At he point of our lunch, the election of two suffragan bishops in Los Angeles was in the background. Two women were elected, the second of whom was declared to be a partnered (of twenty one years) lesbian. The Archbishop of Canterbury responded within hours warning of ‘serious consequences’ for The Episcopal Church and the Anglican Communion. Bishop Mpango received this as ‘bad news’ but at least in conversation with me, he did not suggest that this was anything other than a difference in spite of which we would be in relationship. He is certainly concerned that bishops are ‘for the whole church’, but gave no sign that this would damage his three way diocesan relationship or friendship with All Saints’.

In a way, that response is one that I expect will be played out in a number of ways throughout the communion. Some blogs have expressed anger and outrage that the ABC would interfere in the affairs of TEC over people who love each other while being unable in weeks to make any kind of response to a hateful anti-homosexual bill being supported by Anglican bishops in that country. Others have trumpeted the same old (inaccurate) stuff about our moving away from tradition and scripture.
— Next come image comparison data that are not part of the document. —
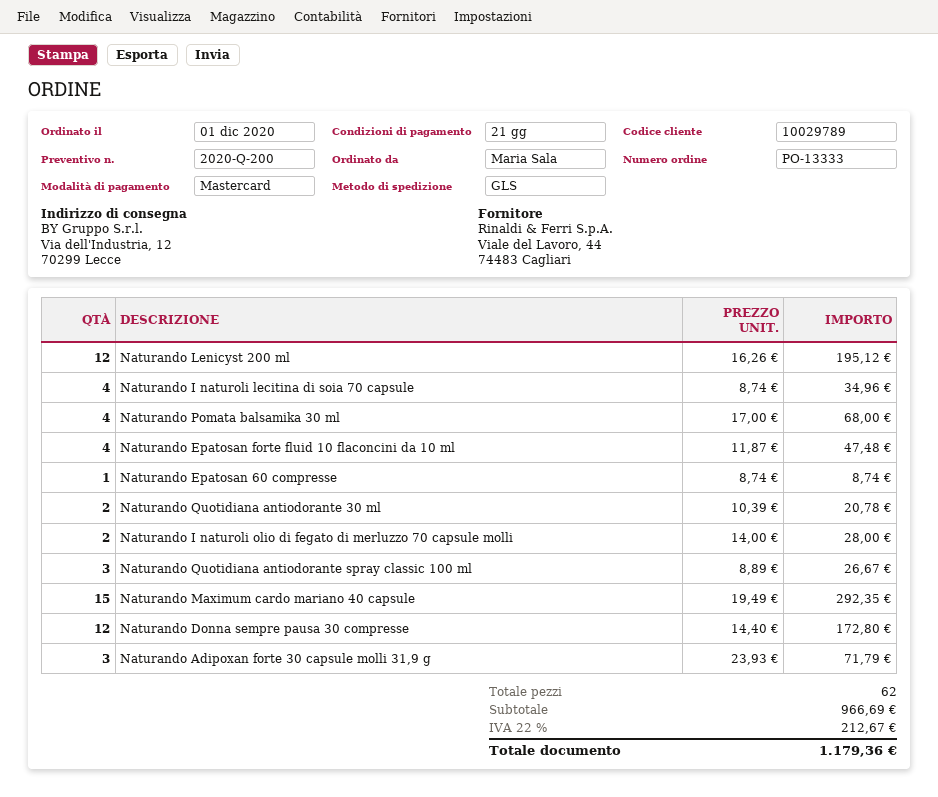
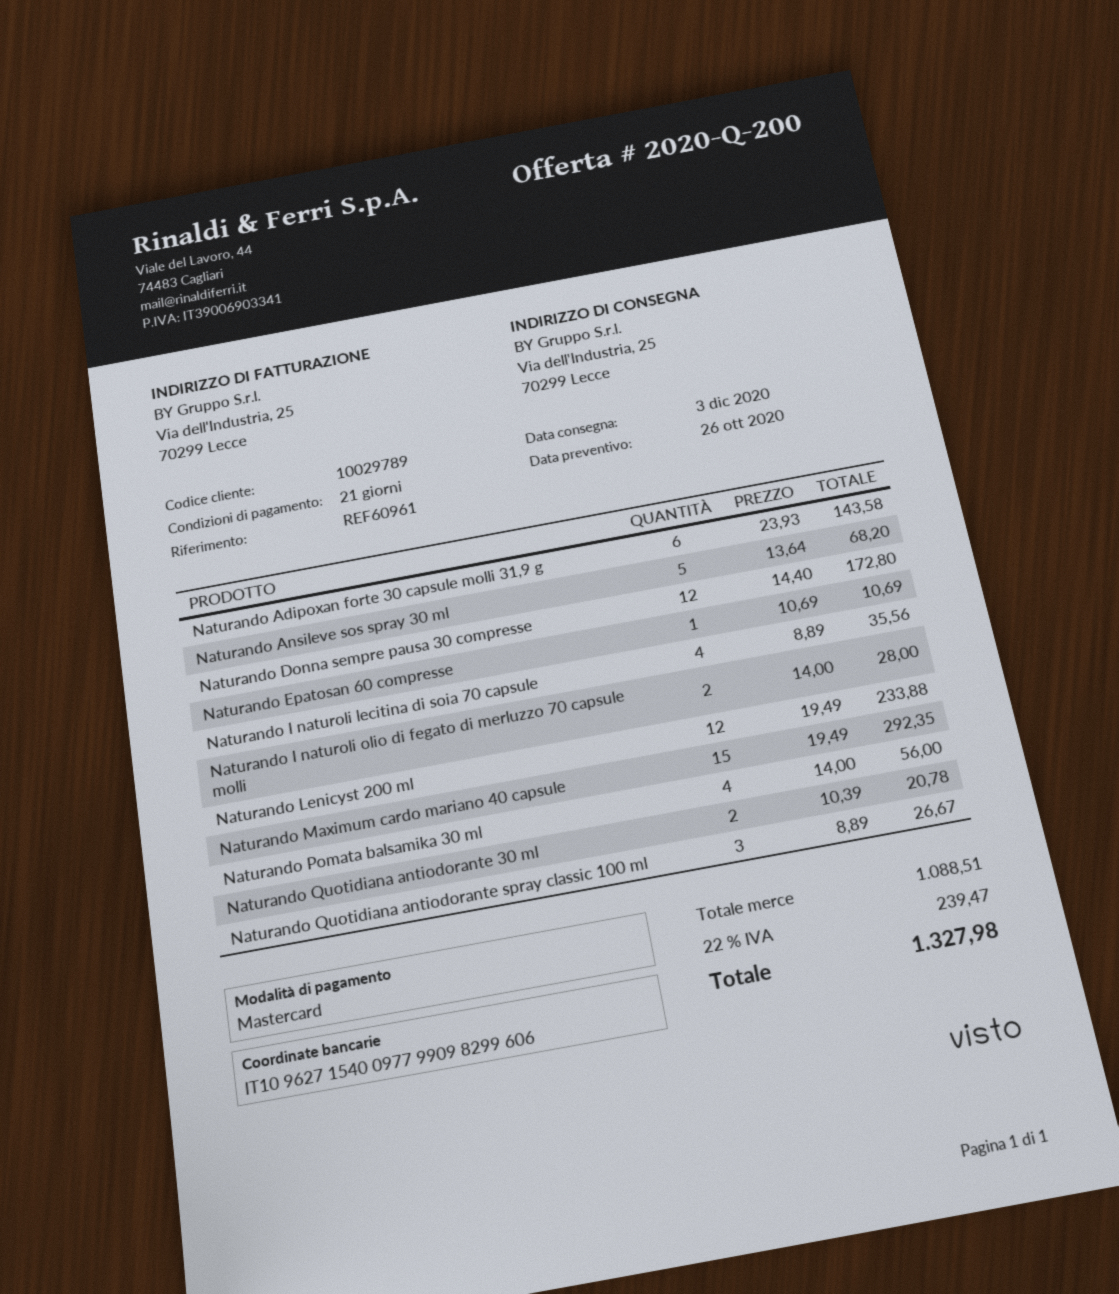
ship to: Via dell'Industria, 12, 70299 Lecce -> Via dell'Industria, 25, 70299 Lecce
Naturando Lenicyst 200 ml: 12 x 16.26 = 195.12 -> 12 x 19.49 = 233.88
Naturando I naturoli lecitina di soia 70 capsule: 4 x 8.74 = 34.96 -> 4 x 8.89 = 35.56
Naturando Pomata balsamika 30 ml: 4 x 17.00 = 68.00 -> 4 x 14.00 = 56.00
Naturando Epatosan forte fluid 10 flaconcini da 10 ml: 4 x 11.87 = 47.48 -> none
Naturando Epatosan 60 compresse: 1 x 8.74 = 8.74 -> 1 x 10.69 = 10.69
Naturando Adipoxan forte 30 capsule molli 31,9 g: 3 x 23.93 = 71.79 -> 6 x 23.93 = 143.58
Naturando Ansileve sos spray 30 ml: none -> 5 x 13.64 = 68.20
subtotal: 966.69 -> 1088.51
tax: 22% = 212.67 -> 22% = 239.47
total: 1179.36 -> 1327.98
The international press has largely reported the election and the ABC’s response without drama. And on we go.

I remain proud of The Episcopal Church. I also remain committed to relationships of mutual caring and respect with those who differ from us in many ways including our friends in DWT. The alternative is schism and separation rather than being in a place where we may all discover something of the expansive reality of God’s unutterable love.